WHAT THIS TASK INVOLVES:
Range to repeat from the listing below: the line containing "column Quota |" down to the line containing "Caleb Cox | Bench 1: 285 -> 435", both included. Copy it exactly, pictures excluded, and add nothing else.

EXERCISE MATERIALS:
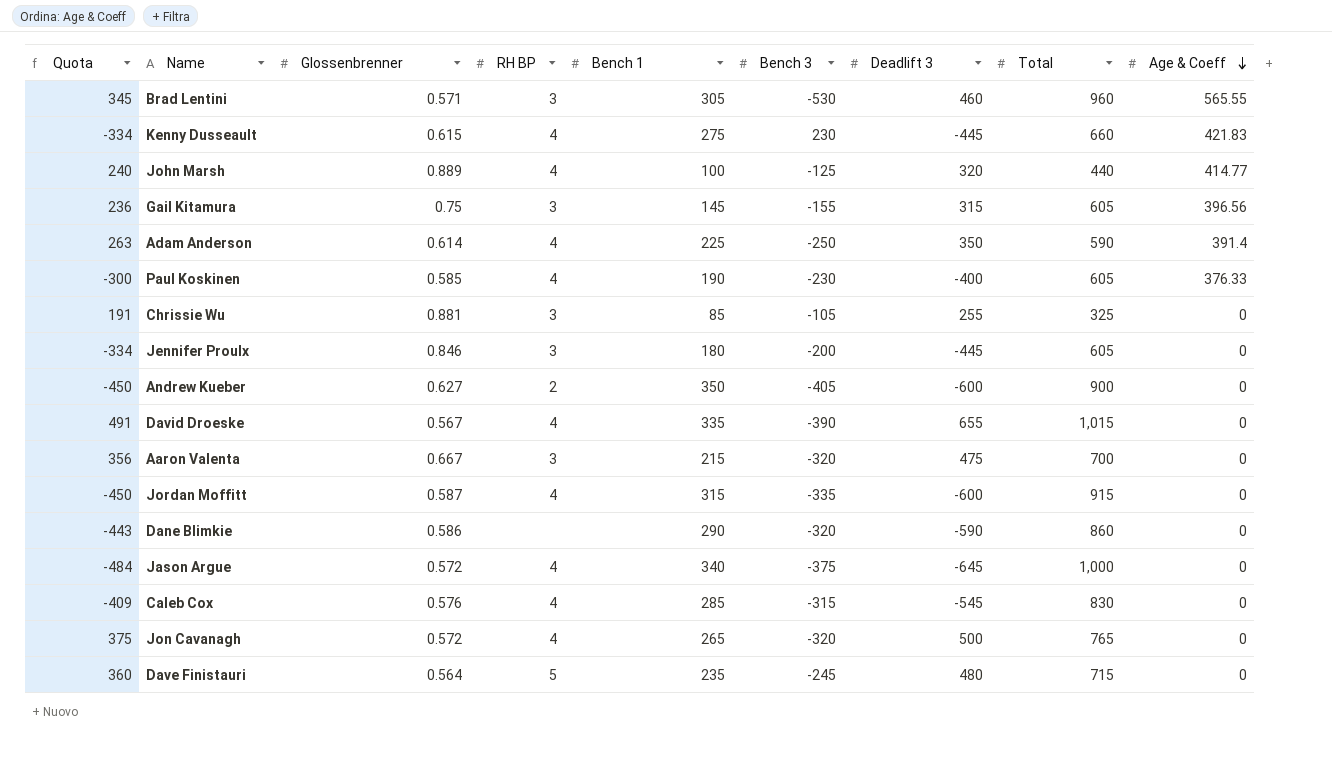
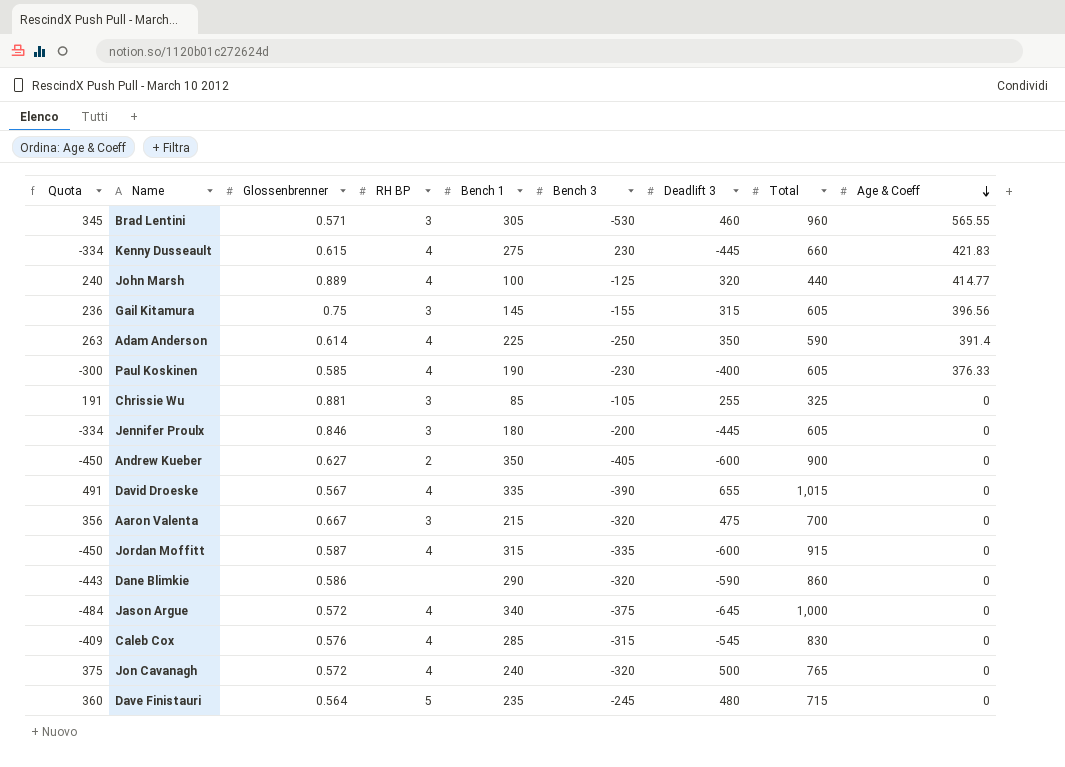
Jon Cavanagh | Bench 1: 265 -> 240

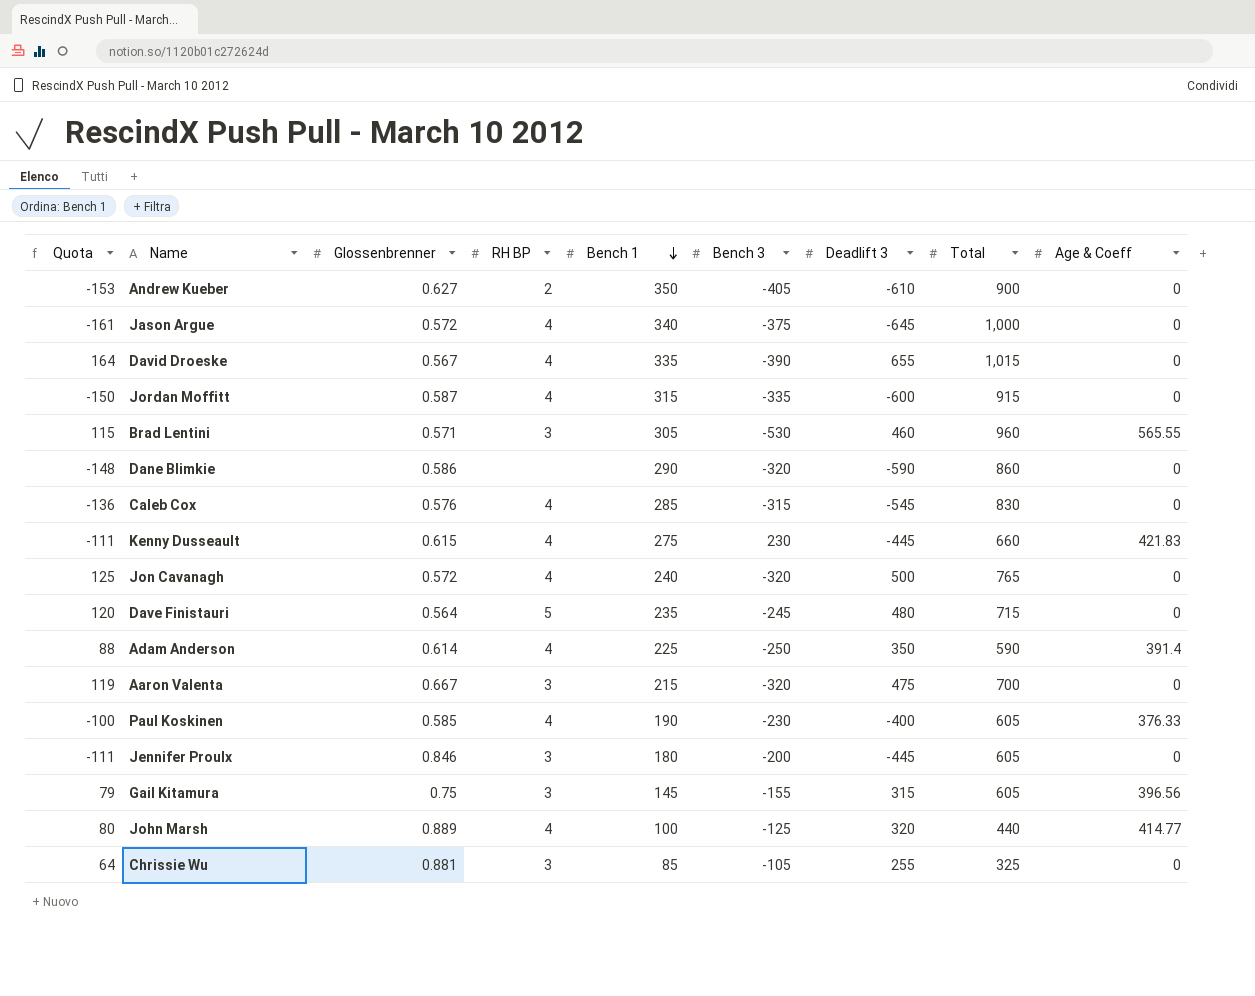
row order: Age & Coeff descending -> Bench 1 descending
column Quota | formula: [Deadlift 3] * 0.75 -> [Deadlift 3] * 0.25
Andrew Kueber | Deadlift 3: -600 -> -610

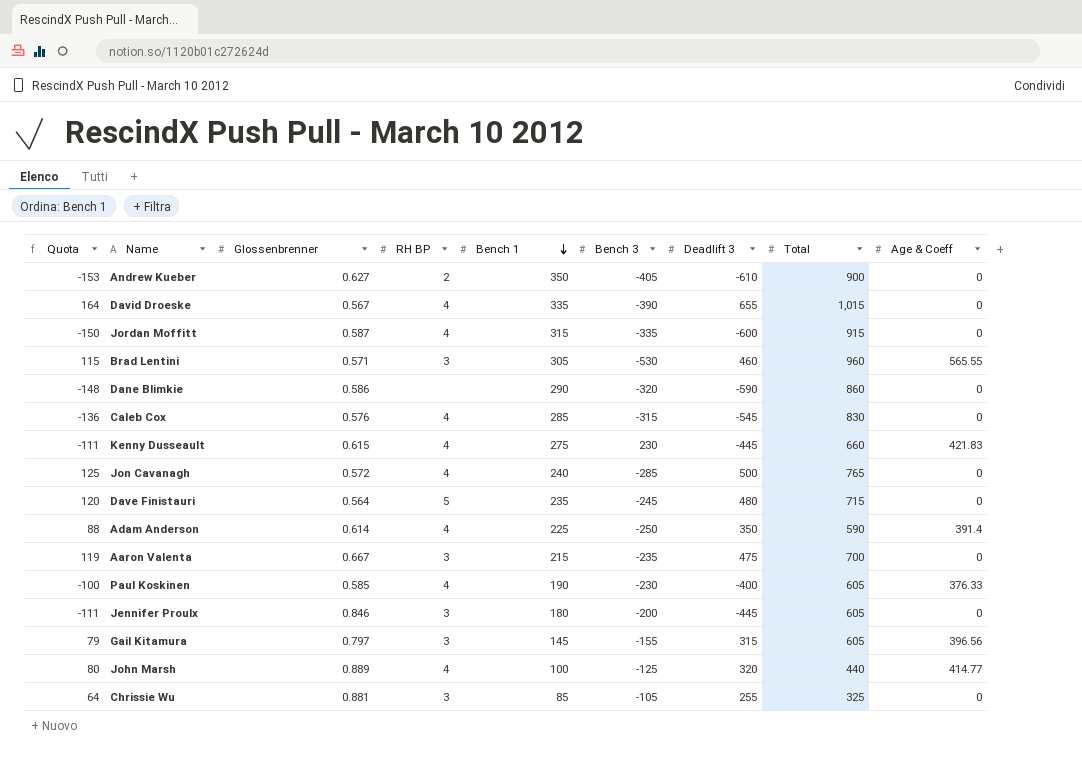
row Jason Argue: -161 | 0.572 | 4 | 340 | -375 | -645 | 1,000 | 0 -> none
Jon Cavanagh | Bench 3: -320 -> -285
Aaron Valenta | Bench 3: -320 -> -235
Gail Kitamura | Glossenbrenner: 0.75 -> 0.797

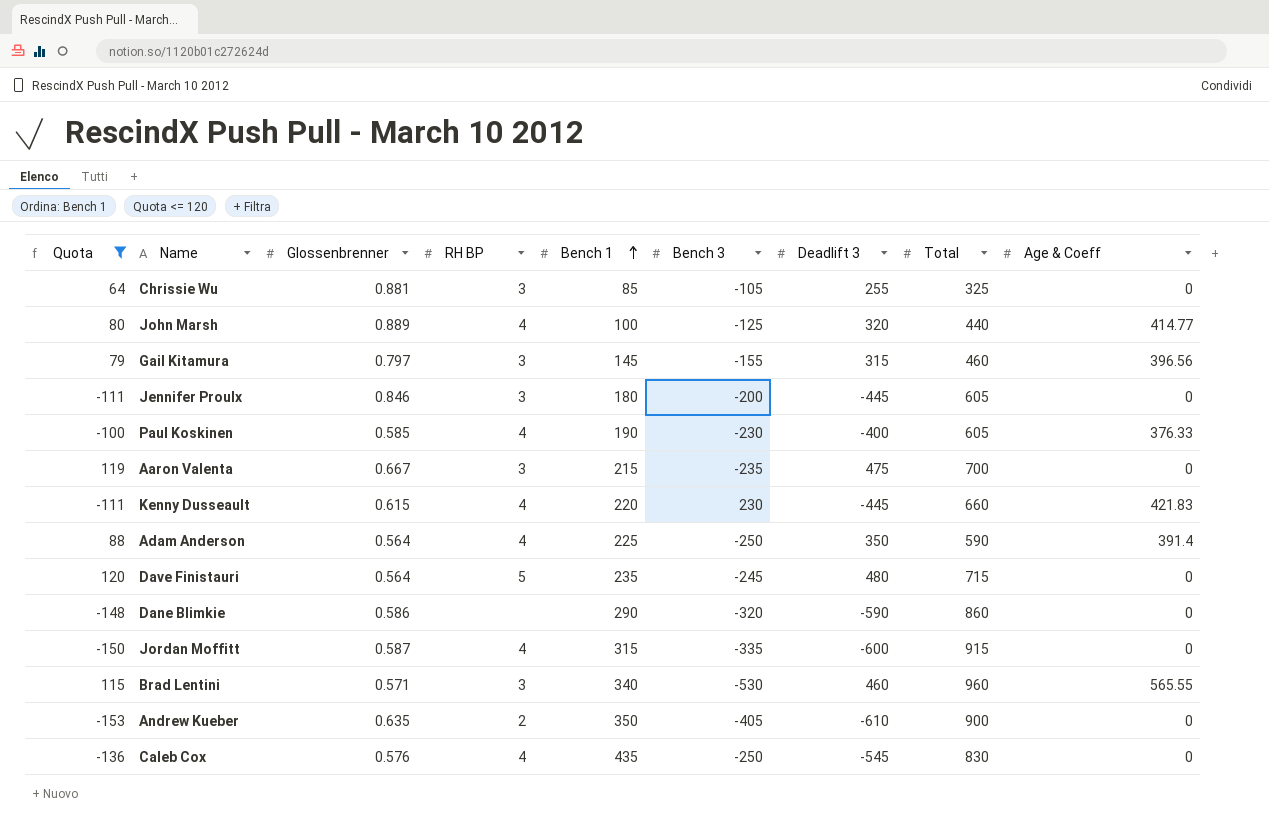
filter: none -> Quota <= 120
row order: Bench 1 descending -> Bench 1 ascending
Gail Kitamura | Total: 605 -> 460
Kenny Dusseault | Bench 1: 275 -> 220
Adam Anderson | Glossenbrenner: 0.614 -> 0.564
Brad Lentini | Bench 1: 305 -> 340
Andrew Kueber | Glossenbrenner: 0.627 -> 0.635
Caleb Cox | Bench 1: 285 -> 435
Caleb Cox | Bench 3: -315 -> -250

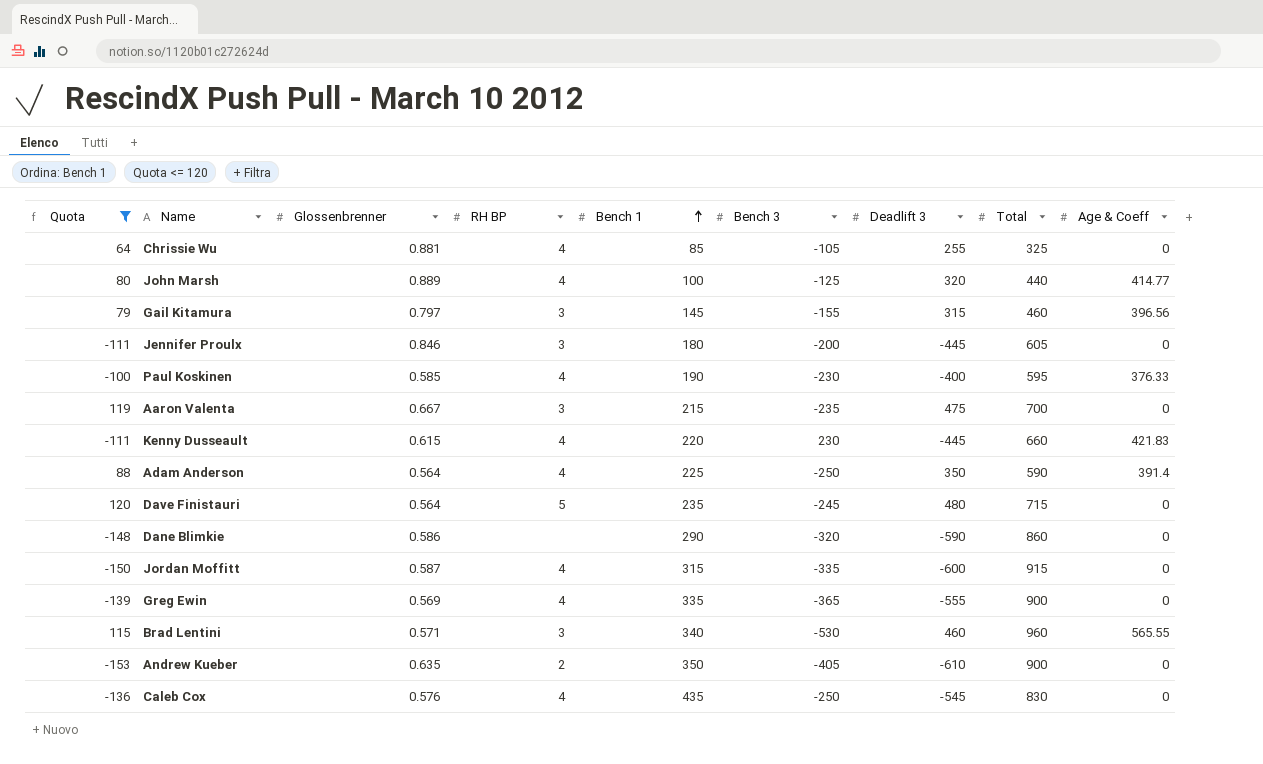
Chrissie Wu | RH BP: 3 -> 4
Paul Koskinen | Total: 605 -> 595
row Greg Ewin: none -> -139 | 0.569 | 4 | 335 | -365 | -555 | 900 | 0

TASK OUTPUT:
column Quota | formula: [Deadlift 3] * 0.75 -> [Deadlift 3] * 0.25
Andrew Kueber | Deadlift 3: -600 -> -610

row Jason Argue: -161 | 0.572 | 4 | 340 | -375 | -645 | 1,000 | 0 -> none
Jon Cavanagh | Bench 3: -320 -> -285
Aaron Valenta | Bench 3: -320 -> -235
Gail Kitamura | Glossenbrenner: 0.75 -> 0.797

filter: none -> Quota <= 120
row order: Bench 1 descending -> Bench 1 ascending
Gail Kitamura | Total: 605 -> 460
Kenny Dusseault | Bench 1: 275 -> 220
Adam Anderson | Glossenbrenner: 0.614 -> 0.564
Brad Lentini | Bench 1: 305 -> 340
Andrew Kueber | Glossenbrenner: 0.627 -> 0.635
Caleb Cox | Bench 1: 285 -> 435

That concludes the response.